Aim of the exercise ▸ Pictures do not belong in the copy; print every entry exactly as it stands.

Revision tracking records
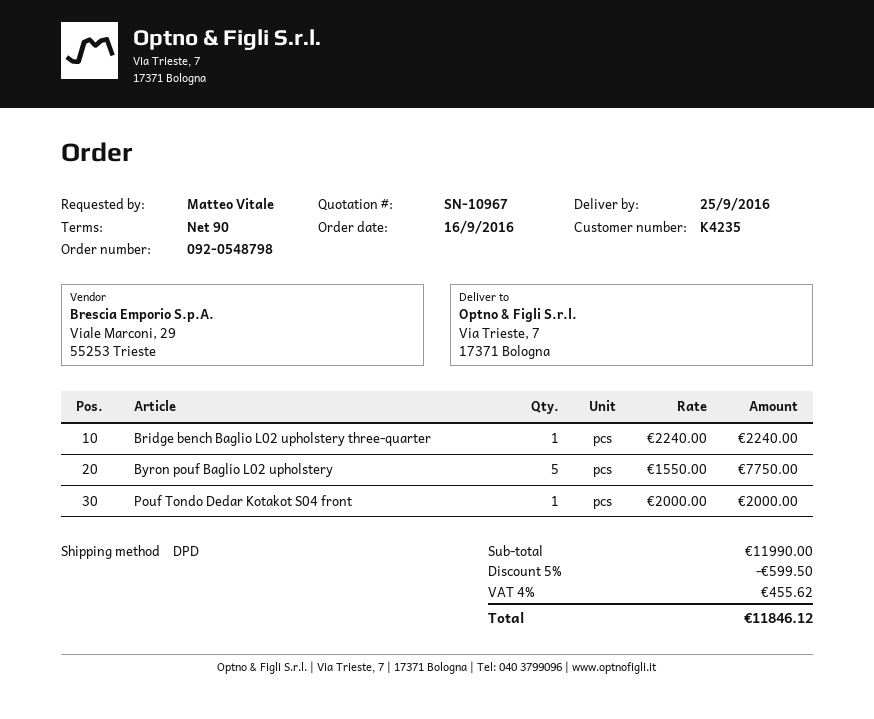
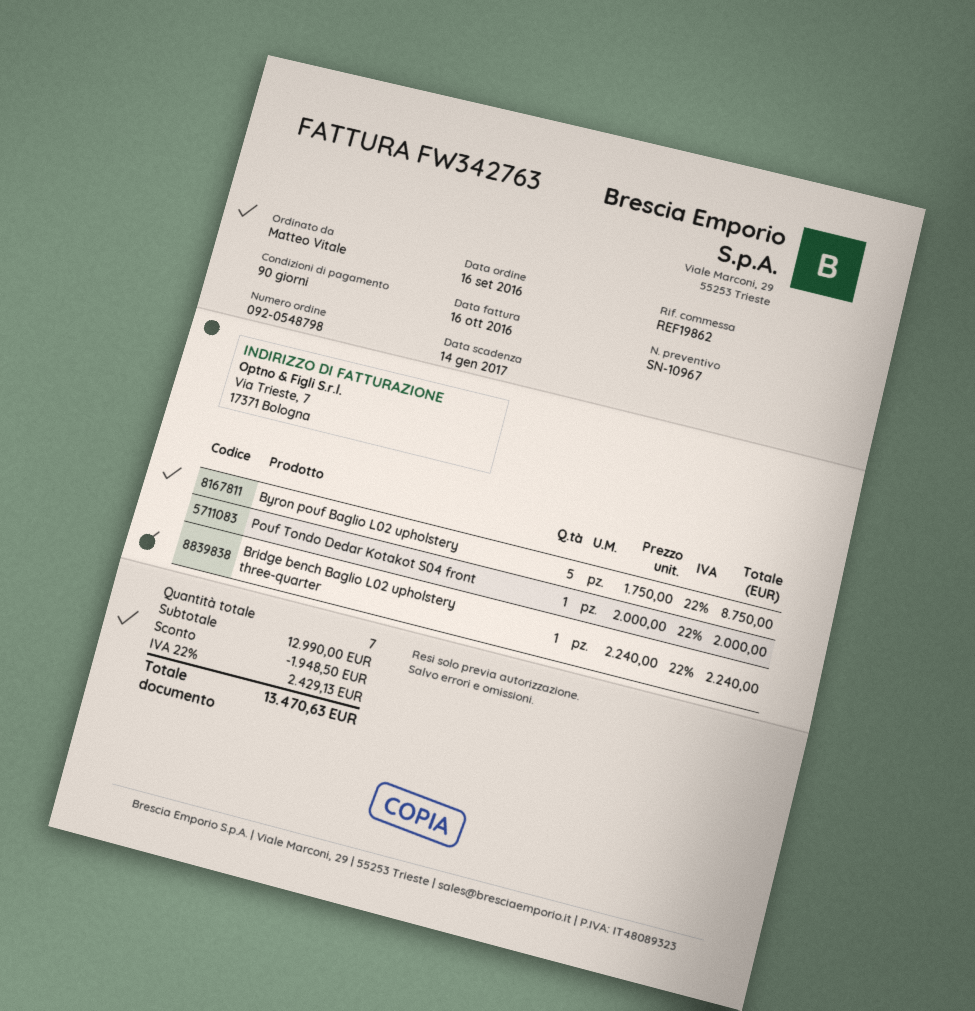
Byron pouf Baglio L02 upholstery: 5 x 1550.00 = 7750.00 -> 5 x 1750.00 = 8750.00
subtotal: 11990.00 -> 12990.00
discount: 599.50 -> 1948.50
tax: 4% = 455.62 -> 22% = 2429.13
total: 11846.12 -> 13470.63

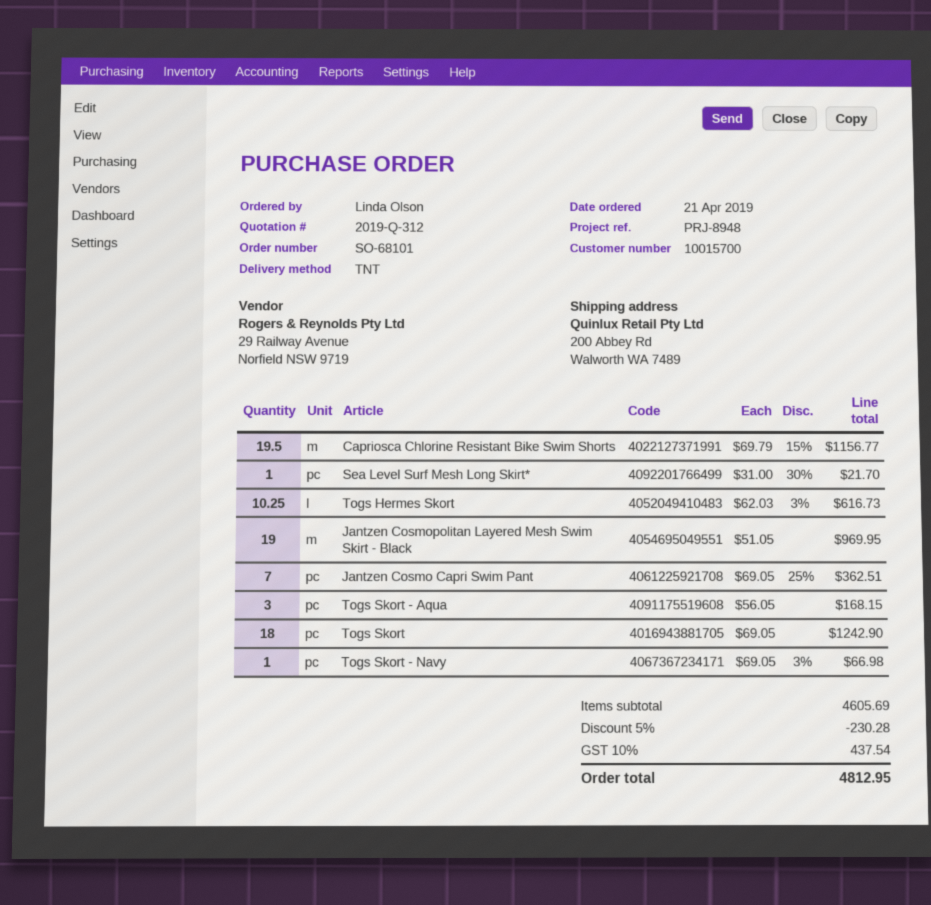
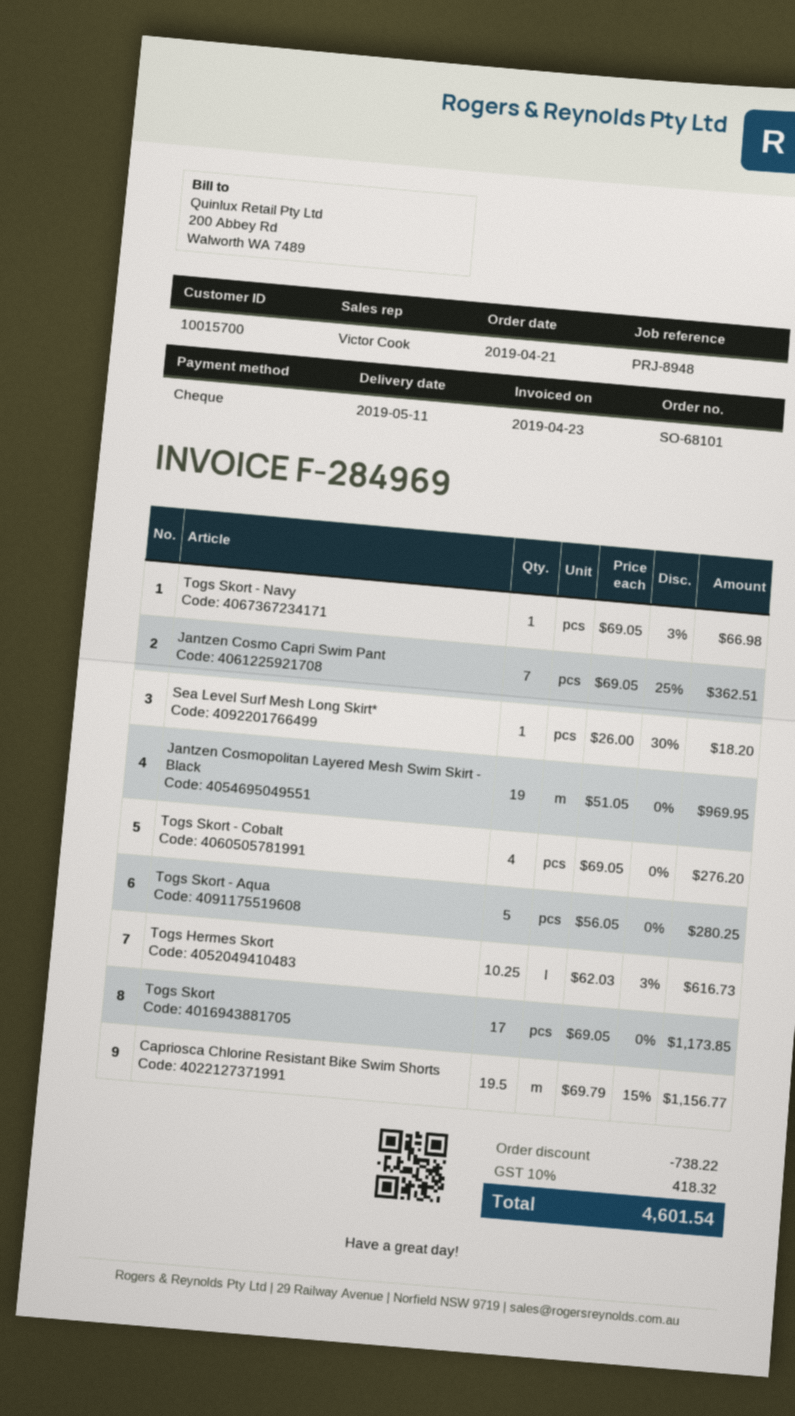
Sea Level Surf Mesh Long Skirt*: 1 x 31.00 - 30% = 21.70 -> 1 x 26.00 - 30% = 18.20
Togs Skort - Aqua: 3 x 56.05 = 168.15 -> 5 x 56.05 = 280.25
Togs Skort: 18 x 69.05 = 1242.90 -> 17 x 69.05 = 1173.85
Togs Skort - Cobalt: none -> 4 x 69.05 = 276.20
discount: 230.28 -> 738.22
tax: 10% = 437.54 -> 10% = 418.32
total: 4812.95 -> 4601.54

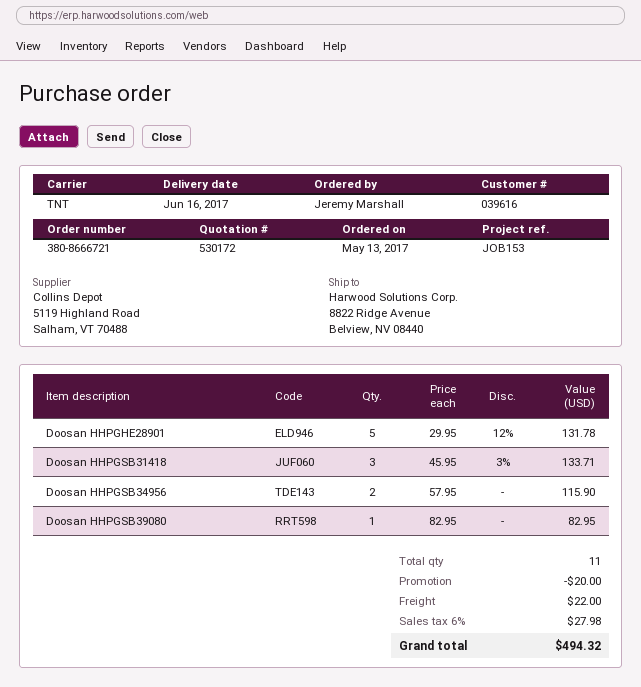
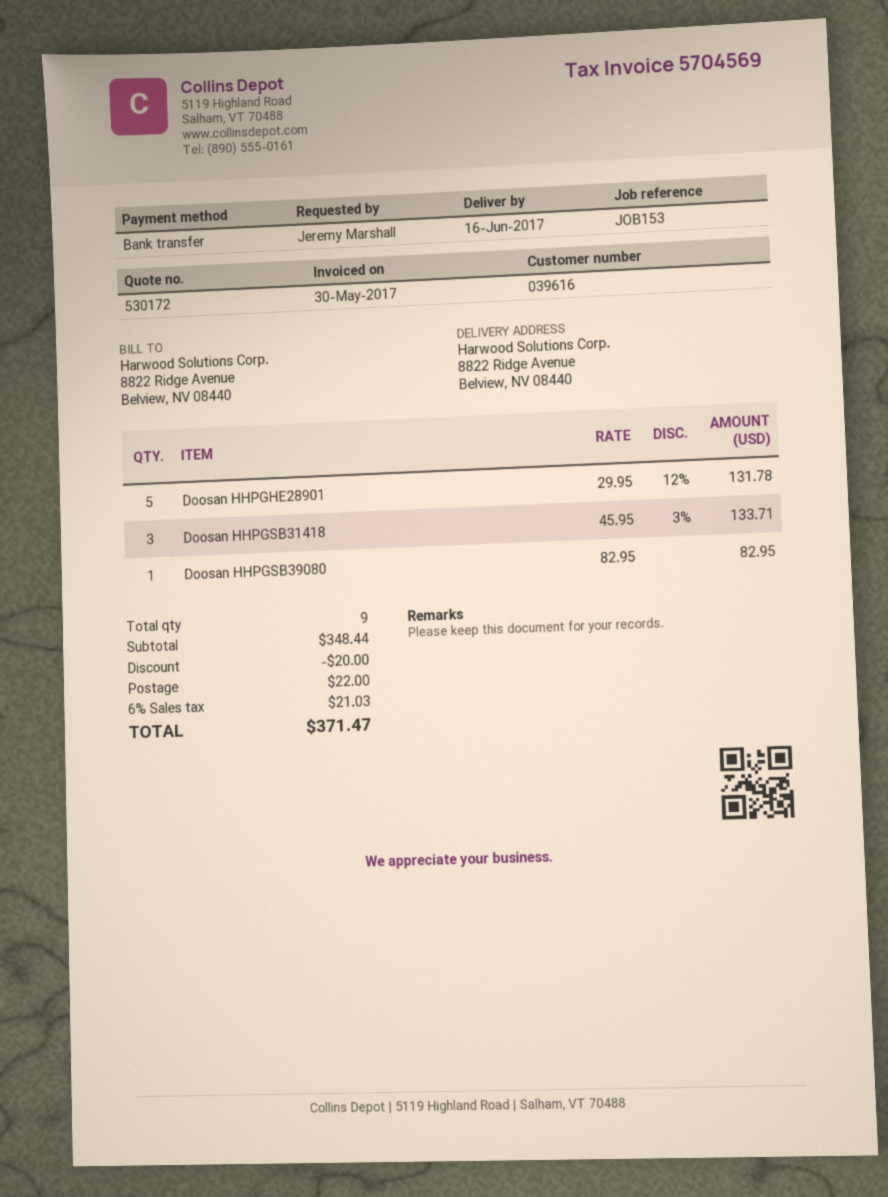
Doosan HHPGSB34956: 2 x 57.95 = 115.90 -> none
total quantity: 11 -> 9
tax: 6% = 27.98 -> 6% = 21.03
total: 494.32 -> 371.47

Output ▸
Byron pouf Baglio L02 upholstery: 5 x 1550.00 = 7750.00 -> 5 x 1750.00 = 8750.00
subtotal: 11990.00 -> 12990.00
discount: 599.50 -> 1948.50
tax: 4% = 455.62 -> 22% = 2429.13
total: 11846.12 -> 13470.63

Sea Level Surf Mesh Long Skirt*: 1 x 31.00 - 30% = 21.70 -> 1 x 26.00 - 30% = 18.20
Togs Skort - Aqua: 3 x 56.05 = 168.15 -> 5 x 56.05 = 280.25
Togs Skort: 18 x 69.05 = 1242.90 -> 17 x 69.05 = 1173.85
Togs Skort - Cobalt: none -> 4 x 69.05 = 276.20
discount: 230.28 -> 738.22
tax: 10% = 437.54 -> 10% = 418.32
total: 4812.95 -> 4601.54

Doosan HHPGSB34956: 2 x 57.95 = 115.90 -> none
total quantity: 11 -> 9
tax: 6% = 27.98 -> 6% = 21.03
total: 494.32 -> 371.47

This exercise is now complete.